▶ _TASK GOAL_: Write out again only the lines that run from the start of the entries to the line containing "- Currently, the", both included.

━━ ENTRIES PROVIDED ━━

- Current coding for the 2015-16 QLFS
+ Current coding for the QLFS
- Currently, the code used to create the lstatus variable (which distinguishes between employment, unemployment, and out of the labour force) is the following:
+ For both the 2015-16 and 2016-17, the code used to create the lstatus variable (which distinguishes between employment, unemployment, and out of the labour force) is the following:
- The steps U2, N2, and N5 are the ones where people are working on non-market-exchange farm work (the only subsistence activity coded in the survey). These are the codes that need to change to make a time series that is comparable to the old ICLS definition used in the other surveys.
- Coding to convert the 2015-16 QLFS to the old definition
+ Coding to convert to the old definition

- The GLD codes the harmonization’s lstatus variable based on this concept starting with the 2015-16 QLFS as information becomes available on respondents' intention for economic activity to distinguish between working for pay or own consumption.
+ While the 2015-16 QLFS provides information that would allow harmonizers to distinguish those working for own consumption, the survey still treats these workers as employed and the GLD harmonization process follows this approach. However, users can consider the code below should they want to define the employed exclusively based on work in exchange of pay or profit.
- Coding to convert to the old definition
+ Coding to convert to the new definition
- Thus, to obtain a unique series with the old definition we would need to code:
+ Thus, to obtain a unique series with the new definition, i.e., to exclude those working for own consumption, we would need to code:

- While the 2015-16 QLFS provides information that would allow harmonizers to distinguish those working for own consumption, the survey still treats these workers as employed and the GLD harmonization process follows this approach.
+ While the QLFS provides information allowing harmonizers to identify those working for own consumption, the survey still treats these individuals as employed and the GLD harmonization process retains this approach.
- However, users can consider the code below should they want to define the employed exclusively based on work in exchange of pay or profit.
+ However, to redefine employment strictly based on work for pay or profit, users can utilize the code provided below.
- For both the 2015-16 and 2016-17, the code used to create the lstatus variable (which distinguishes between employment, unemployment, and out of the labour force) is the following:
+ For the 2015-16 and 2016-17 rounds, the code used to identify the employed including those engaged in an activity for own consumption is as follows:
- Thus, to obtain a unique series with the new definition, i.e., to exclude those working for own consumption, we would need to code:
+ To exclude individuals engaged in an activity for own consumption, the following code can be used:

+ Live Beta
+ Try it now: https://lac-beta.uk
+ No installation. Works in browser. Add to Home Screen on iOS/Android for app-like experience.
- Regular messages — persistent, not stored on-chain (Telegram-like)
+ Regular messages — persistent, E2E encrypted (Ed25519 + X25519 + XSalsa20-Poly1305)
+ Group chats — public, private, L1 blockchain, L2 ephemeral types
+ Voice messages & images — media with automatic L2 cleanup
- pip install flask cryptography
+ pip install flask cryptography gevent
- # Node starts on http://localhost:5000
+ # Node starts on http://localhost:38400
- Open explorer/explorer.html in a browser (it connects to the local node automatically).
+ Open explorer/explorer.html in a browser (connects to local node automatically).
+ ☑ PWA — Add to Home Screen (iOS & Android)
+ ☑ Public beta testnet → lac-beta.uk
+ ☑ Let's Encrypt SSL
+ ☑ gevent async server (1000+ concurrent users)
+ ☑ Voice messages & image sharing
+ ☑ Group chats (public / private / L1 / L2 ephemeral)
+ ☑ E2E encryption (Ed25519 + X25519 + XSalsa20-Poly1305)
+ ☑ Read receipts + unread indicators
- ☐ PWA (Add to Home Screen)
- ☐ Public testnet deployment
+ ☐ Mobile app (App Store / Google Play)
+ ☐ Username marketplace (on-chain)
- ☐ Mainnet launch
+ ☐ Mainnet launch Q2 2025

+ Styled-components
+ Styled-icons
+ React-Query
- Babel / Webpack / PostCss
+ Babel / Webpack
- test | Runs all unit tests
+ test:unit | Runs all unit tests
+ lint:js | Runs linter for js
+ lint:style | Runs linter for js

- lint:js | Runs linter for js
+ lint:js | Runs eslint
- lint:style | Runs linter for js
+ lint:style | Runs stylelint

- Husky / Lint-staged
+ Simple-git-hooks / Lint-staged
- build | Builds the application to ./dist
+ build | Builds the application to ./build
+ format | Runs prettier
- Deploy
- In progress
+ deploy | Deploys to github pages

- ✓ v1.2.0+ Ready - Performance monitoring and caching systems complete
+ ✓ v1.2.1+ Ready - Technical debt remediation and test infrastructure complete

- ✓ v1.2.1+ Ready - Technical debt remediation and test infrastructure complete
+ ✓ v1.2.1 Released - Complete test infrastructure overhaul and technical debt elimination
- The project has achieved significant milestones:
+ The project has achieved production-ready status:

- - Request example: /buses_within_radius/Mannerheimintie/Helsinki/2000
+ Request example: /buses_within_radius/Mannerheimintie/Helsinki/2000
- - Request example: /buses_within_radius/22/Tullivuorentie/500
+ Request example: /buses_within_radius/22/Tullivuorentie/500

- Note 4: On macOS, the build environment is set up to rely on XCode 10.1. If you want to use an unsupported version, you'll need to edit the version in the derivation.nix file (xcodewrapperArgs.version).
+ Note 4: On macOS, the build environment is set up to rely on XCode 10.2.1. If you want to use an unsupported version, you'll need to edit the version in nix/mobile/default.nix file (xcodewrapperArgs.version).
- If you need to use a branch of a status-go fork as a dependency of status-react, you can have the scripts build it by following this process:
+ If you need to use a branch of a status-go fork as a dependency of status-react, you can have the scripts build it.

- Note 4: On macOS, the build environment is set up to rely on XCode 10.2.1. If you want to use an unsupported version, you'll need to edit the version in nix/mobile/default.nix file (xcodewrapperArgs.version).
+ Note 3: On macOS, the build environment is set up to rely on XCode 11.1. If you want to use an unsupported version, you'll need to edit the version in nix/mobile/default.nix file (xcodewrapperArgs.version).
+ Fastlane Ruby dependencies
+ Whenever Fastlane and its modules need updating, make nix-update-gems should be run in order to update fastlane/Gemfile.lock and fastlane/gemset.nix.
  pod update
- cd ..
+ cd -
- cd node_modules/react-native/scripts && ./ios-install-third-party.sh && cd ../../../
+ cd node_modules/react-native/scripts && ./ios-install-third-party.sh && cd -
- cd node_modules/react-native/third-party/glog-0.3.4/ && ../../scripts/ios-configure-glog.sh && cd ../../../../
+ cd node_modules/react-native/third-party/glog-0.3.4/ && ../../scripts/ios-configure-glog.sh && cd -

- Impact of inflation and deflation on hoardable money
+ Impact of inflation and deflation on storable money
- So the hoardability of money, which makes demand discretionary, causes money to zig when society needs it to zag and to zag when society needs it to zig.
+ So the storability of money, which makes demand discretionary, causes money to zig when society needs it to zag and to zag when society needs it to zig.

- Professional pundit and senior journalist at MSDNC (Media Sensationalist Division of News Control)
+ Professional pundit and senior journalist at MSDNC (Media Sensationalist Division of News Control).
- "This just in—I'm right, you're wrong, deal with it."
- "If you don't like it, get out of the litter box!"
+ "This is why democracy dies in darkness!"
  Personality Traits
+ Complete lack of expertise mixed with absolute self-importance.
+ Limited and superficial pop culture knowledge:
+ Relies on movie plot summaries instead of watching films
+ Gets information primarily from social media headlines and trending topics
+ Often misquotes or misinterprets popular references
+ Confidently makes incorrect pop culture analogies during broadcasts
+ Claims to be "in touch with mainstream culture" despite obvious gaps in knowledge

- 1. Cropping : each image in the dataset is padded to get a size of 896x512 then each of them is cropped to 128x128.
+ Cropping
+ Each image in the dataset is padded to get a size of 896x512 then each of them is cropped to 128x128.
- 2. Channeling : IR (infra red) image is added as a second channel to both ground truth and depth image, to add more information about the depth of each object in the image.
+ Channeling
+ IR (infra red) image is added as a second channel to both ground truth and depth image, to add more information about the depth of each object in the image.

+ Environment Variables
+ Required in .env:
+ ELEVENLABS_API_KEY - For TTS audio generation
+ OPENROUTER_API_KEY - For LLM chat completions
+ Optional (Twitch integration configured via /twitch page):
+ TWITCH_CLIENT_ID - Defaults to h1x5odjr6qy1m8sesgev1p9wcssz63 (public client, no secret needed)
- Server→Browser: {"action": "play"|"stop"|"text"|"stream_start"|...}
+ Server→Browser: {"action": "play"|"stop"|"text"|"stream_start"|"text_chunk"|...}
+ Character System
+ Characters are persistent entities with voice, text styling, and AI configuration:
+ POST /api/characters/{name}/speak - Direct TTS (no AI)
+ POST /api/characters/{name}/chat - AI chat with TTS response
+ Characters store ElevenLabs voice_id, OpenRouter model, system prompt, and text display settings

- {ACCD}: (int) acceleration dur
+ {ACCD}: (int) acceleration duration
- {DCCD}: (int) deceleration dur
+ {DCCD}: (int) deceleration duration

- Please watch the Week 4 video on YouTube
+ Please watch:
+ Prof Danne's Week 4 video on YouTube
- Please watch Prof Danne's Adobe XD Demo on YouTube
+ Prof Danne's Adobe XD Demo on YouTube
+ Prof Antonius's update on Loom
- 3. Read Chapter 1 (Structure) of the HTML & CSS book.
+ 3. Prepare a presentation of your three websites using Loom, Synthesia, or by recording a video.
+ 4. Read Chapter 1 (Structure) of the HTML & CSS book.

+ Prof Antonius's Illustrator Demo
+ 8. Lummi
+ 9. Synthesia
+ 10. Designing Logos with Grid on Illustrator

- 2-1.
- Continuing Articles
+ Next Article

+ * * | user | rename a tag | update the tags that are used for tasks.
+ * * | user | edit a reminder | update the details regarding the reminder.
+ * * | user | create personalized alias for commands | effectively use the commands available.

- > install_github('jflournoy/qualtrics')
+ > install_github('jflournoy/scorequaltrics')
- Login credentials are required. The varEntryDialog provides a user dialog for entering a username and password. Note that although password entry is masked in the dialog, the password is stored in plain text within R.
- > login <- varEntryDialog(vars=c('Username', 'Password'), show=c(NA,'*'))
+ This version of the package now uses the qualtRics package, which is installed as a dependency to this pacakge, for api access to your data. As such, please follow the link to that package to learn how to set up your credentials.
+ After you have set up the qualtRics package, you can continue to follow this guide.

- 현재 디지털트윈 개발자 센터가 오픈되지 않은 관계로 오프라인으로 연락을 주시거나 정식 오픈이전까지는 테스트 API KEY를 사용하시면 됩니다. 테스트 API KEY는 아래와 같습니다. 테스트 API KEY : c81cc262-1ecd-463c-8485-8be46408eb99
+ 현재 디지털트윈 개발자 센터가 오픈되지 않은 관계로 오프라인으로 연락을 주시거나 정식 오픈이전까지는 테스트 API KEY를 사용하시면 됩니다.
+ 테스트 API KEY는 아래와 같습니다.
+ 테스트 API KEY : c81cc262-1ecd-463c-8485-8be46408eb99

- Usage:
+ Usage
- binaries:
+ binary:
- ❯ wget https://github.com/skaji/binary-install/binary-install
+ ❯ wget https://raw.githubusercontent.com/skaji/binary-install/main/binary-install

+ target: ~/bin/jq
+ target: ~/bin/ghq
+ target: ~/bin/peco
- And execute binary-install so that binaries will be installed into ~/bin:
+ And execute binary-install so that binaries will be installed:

━━━

▶ _WRITTEN REPLY_:
- Current coding for the 2015-16 QLFS
+ Current coding for the QLFS
- Currently, the code used to create the lstatus variable (which distinguishes between employment, unemployment, and out of the labour force) is the following:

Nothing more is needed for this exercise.